▸ What is needed
Beginning with the first entry, print all the records exactly.

▸ Records for this task
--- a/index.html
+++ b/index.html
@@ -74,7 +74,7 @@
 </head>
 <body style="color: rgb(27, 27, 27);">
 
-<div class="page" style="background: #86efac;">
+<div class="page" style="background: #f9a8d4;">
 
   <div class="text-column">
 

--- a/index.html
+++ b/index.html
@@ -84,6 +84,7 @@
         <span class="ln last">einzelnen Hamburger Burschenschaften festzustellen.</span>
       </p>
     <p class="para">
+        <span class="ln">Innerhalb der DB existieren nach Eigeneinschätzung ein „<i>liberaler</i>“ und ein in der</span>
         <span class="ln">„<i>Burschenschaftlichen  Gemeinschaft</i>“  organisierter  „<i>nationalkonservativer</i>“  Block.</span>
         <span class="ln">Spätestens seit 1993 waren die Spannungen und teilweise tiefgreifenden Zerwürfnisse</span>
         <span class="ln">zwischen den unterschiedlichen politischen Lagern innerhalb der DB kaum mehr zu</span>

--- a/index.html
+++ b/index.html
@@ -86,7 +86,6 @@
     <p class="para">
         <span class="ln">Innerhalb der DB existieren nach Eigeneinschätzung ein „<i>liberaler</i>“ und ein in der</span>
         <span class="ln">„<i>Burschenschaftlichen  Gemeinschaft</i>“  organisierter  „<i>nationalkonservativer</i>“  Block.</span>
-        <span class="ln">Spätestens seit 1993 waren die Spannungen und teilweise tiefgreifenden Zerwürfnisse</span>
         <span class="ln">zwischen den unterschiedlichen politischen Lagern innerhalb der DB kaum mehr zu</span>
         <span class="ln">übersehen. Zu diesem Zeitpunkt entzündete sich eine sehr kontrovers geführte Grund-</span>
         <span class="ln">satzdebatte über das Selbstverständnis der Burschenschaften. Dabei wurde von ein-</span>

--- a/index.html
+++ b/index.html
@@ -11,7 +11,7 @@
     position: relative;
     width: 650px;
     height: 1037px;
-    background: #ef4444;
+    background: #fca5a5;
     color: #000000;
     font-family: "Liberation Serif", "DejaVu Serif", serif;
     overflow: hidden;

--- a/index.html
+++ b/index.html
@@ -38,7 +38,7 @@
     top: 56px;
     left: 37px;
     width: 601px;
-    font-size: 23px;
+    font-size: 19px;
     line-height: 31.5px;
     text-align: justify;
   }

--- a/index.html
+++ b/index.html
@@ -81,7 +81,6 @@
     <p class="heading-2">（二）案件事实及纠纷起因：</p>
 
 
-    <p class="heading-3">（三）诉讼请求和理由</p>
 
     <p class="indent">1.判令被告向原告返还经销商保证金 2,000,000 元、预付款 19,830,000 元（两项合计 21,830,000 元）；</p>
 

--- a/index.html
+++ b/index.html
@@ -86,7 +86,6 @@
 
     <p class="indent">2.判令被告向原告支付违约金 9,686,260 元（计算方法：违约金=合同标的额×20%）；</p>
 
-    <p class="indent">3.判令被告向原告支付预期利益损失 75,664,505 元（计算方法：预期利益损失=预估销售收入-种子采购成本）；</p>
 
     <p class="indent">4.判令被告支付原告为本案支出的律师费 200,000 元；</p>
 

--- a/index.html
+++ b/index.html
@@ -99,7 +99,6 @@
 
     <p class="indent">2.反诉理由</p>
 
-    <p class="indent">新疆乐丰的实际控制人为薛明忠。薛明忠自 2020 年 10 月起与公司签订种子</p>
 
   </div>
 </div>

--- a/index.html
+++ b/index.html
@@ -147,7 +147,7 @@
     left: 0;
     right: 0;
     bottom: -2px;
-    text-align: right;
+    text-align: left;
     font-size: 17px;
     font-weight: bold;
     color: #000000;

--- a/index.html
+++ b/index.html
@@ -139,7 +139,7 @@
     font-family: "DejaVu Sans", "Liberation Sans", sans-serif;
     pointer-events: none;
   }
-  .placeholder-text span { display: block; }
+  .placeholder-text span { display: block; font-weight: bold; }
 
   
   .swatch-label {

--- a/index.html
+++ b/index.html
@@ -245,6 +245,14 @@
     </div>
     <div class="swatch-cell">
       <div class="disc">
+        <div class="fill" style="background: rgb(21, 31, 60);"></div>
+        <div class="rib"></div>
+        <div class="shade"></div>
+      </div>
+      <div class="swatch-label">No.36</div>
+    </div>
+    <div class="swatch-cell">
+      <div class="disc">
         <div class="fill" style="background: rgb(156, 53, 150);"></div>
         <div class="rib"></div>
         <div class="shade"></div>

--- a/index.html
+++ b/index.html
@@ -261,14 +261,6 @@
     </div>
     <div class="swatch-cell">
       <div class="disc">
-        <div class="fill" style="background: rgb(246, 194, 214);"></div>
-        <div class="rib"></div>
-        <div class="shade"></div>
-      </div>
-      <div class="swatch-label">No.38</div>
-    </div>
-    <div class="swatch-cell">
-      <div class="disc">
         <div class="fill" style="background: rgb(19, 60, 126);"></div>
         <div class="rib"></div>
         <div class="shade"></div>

▸ Result for this task
--- a/index.html
+++ b/index.html
@@ -74,7 +74,7 @@
 </head>
 <body style="color: rgb(27, 27, 27);">
 
-<div class="page" style="background: #86efac;">
+<div class="page" style="background: #f9a8d4;">
 
   <div class="text-column">
 

--- a/index.html
+++ b/index.html
@@ -84,6 +84,7 @@
         <span class="ln last">einzelnen Hamburger Burschenschaften festzustellen.</span>
       </p>
     <p class="para">
+        <span class="ln">Innerhalb der DB existieren nach Eigeneinschätzung ein „<i>liberaler</i>“ und ein in der</span>
         <span class="ln">„<i>Burschenschaftlichen  Gemeinschaft</i>“  organisierter  „<i>nationalkonservativer</i>“  Block.</span>
         <span class="ln">Spätestens seit 1993 waren die Spannungen und teilweise tiefgreifenden Zerwürfnisse</span>
         <span class="ln">zwischen den unterschiedlichen politischen Lagern innerhalb der DB kaum mehr zu</span>

--- a/index.html
+++ b/index.html
@@ -86,7 +86,6 @@
     <p class="para">
         <span class="ln">Innerhalb der DB existieren nach Eigeneinschätzung ein „<i>liberaler</i>“ und ein in der</span>
         <span class="ln">„<i>Burschenschaftlichen  Gemeinschaft</i>“  organisierter  „<i>nationalkonservativer</i>“  Block.</span>
-        <span class="ln">Spätestens seit 1993 waren die Spannungen und teilweise tiefgreifenden Zerwürfnisse</span>
         <span class="ln">zwischen den unterschiedlichen politischen Lagern innerhalb der DB kaum mehr zu</span>
         <span class="ln">übersehen. Zu diesem Zeitpunkt entzündete sich eine sehr kontrovers geführte Grund-</span>
         <span class="ln">satzdebatte über das Selbstverständnis der Burschenschaften. Dabei wurde von ein-</span>

--- a/index.html
+++ b/index.html
@@ -11,7 +11,7 @@
     position: relative;
     width: 650px;
     height: 1037px;
-    background: #ef4444;
+    background: #fca5a5;
     color: #000000;
     font-family: "Liberation Serif", "DejaVu Serif", serif;
     overflow: hidden;

--- a/index.html
+++ b/index.html
@@ -38,7 +38,7 @@
     top: 56px;
     left: 37px;
     width: 601px;
-    font-size: 23px;
+    font-size: 19px;
     line-height: 31.5px;
     text-align: justify;
   }

--- a/index.html
+++ b/index.html
@@ -81,7 +81,6 @@
     <p class="heading-2">（二）案件事实及纠纷起因：</p>
 
 
-    <p class="heading-3">（三）诉讼请求和理由</p>
 
     <p class="indent">1.判令被告向原告返还经销商保证金 2,000,000 元、预付款 19,830,000 元（两项合计 21,830,000 元）；</p>
 

--- a/index.html
+++ b/index.html
@@ -86,7 +86,6 @@
 
     <p class="indent">2.判令被告向原告支付违约金 9,686,260 元（计算方法：违约金=合同标的额×20%）；</p>
 
-    <p class="indent">3.判令被告向原告支付预期利益损失 75,664,505 元（计算方法：预期利益损失=预估销售收入-种子采购成本）；</p>
 
     <p class="indent">4.判令被告支付原告为本案支出的律师费 200,000 元；</p>
 

--- a/index.html
+++ b/index.html
@@ -99,7 +99,6 @@
 
     <p class="indent">2.反诉理由</p>
 
-    <p class="indent">新疆乐丰的实际控制人为薛明忠。薛明忠自 2020 年 10 月起与公司签订种子</p>
 
   </div>
 </div>

--- a/index.html
+++ b/index.html
@@ -147,7 +147,7 @@
     left: 0;
     right: 0;
     bottom: -2px;
-    text-align: right;
+    text-align: left;
     font-size: 17px;
     font-weight: bold;
     color: #000000;

--- a/index.html
+++ b/index.html
@@ -139,7 +139,7 @@
     font-family: "DejaVu Sans", "Liberation Sans", sans-serif;
     pointer-events: none;
   }
-  .placeholder-text span { display: block; }
+  .placeholder-text span { display: block; font-weight: bold; }
 
   
   .swatch-label {

--- a/index.html
+++ b/index.html
@@ -245,6 +245,14 @@
     </div>
     <div class="swatch-cell">
       <div class="disc">
+        <div class="fill" style="background: rgb(21, 31, 60);"></div>
+        <div class="rib"></div>
+        <div class="shade"></div>
+      </div>
+      <div class="swatch-label">No.36</div>
+    </div>
+    <div class="swatch-cell">
+      <div class="disc">
         <div class="fill" style="background: rgb(156, 53, 150);"></div>
         <div class="rib"></div>
         <div class="shade"></div>

--- a/index.html
+++ b/index.html
@@ -261,14 +261,6 @@
     </div>
     <div class="swatch-cell">
       <div class="disc">
-        <div class="fill" style="background: rgb(246, 194, 214);"></div>
-        <div class="rib"></div>
-        <div class="shade"></div>
-      </div>
-      <div class="swatch-label">No.38</div>
-    </div>
-    <div class="swatch-cell">
-      <div class="disc">
         <div class="fill" style="background: rgb(19, 60, 126);"></div>
         <div class="rib"></div>
         <div class="shade"></div>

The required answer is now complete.